## Task statement
Could you reproduce the lines below from the one with "[494,263,552,279] actually -> (810, 208) none" through the one with "(695, 422) none"? Keep both ends and add nothing.

## Supplied entries
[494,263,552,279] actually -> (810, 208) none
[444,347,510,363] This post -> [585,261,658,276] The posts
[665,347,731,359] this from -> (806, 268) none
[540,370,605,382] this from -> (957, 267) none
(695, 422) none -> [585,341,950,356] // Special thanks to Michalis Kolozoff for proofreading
---
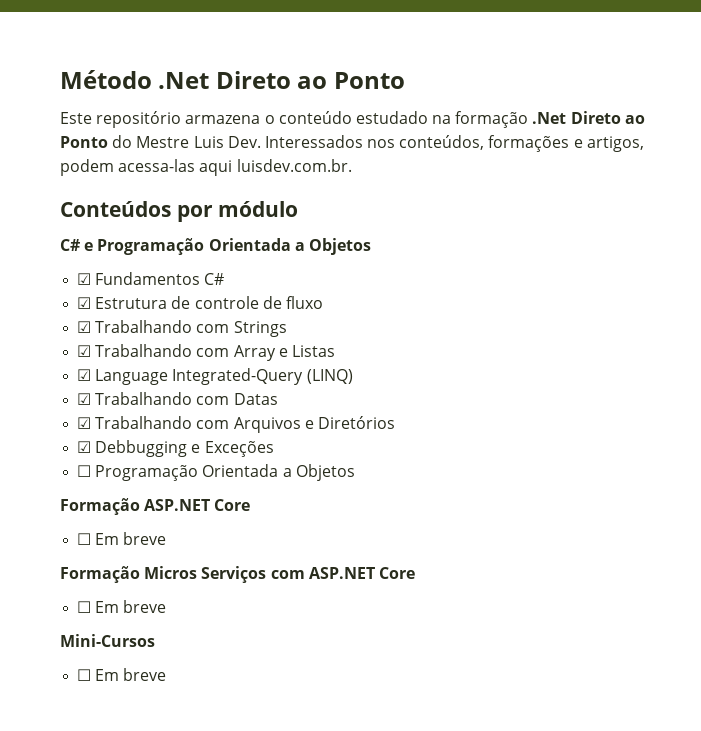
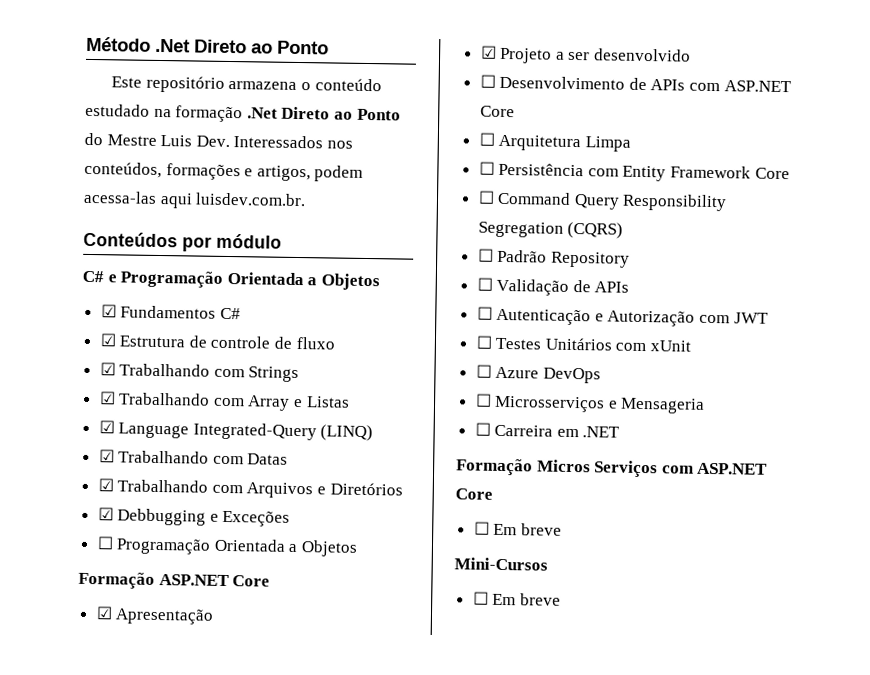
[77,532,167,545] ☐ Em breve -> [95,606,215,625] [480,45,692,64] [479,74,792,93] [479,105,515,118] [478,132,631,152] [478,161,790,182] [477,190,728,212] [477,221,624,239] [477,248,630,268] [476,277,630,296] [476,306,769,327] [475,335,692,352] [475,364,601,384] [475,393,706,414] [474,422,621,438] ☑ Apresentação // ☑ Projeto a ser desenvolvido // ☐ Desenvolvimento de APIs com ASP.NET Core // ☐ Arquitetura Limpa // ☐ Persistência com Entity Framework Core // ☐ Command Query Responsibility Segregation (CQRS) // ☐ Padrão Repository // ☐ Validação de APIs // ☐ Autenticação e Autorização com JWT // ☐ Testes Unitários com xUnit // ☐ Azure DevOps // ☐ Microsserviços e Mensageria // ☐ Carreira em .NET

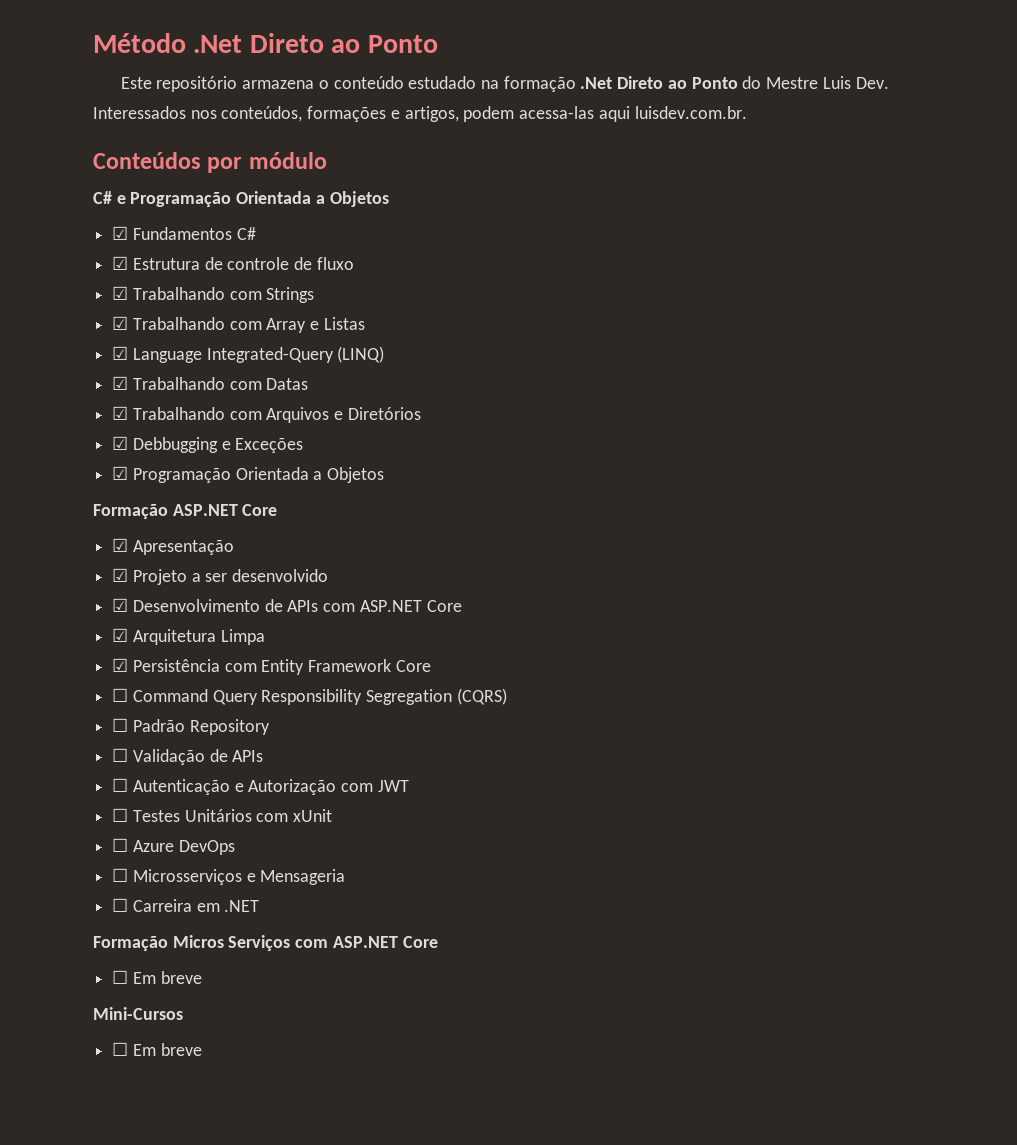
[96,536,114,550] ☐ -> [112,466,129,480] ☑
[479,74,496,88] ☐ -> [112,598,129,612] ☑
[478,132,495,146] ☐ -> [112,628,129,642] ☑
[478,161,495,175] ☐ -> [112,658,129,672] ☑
...
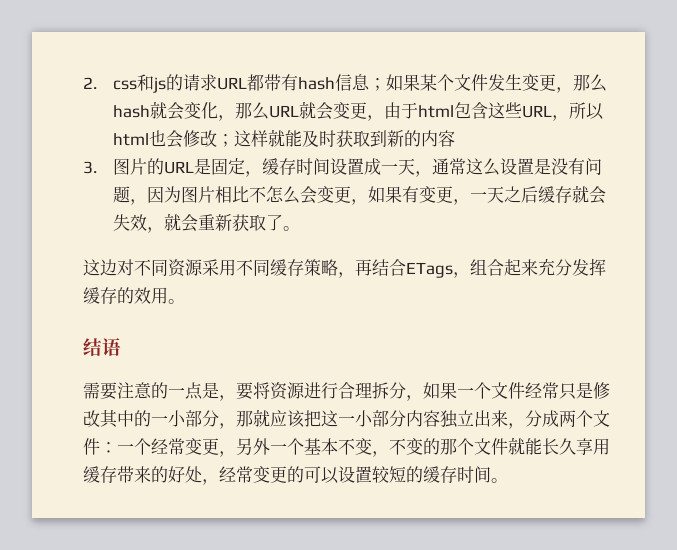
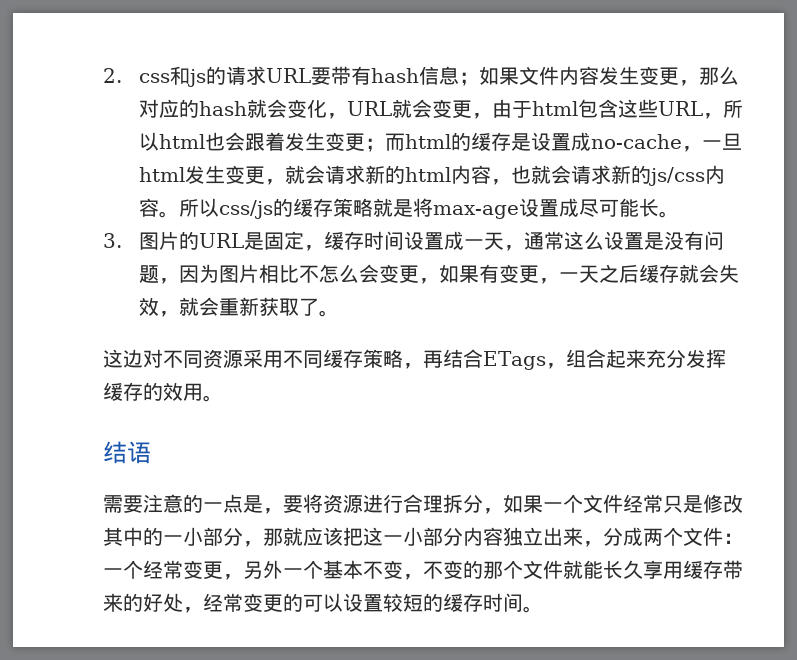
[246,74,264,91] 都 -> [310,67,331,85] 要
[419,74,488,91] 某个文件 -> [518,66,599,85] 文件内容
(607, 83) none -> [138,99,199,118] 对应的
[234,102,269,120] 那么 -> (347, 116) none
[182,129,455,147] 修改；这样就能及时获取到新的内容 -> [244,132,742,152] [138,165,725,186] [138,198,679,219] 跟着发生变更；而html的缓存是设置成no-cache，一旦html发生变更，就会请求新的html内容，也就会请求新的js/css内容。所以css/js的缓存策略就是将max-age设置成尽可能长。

## Completed task
[494,263,552,279] actually -> (810, 208) none
[444,347,510,363] This post -> [585,261,658,276] The posts
[665,347,731,359] this from -> (806, 268) none
[540,370,605,382] this from -> (957, 267) none
(695, 422) none -> [585,341,950,356] // Special thanks to Michalis Kolozoff for proofreading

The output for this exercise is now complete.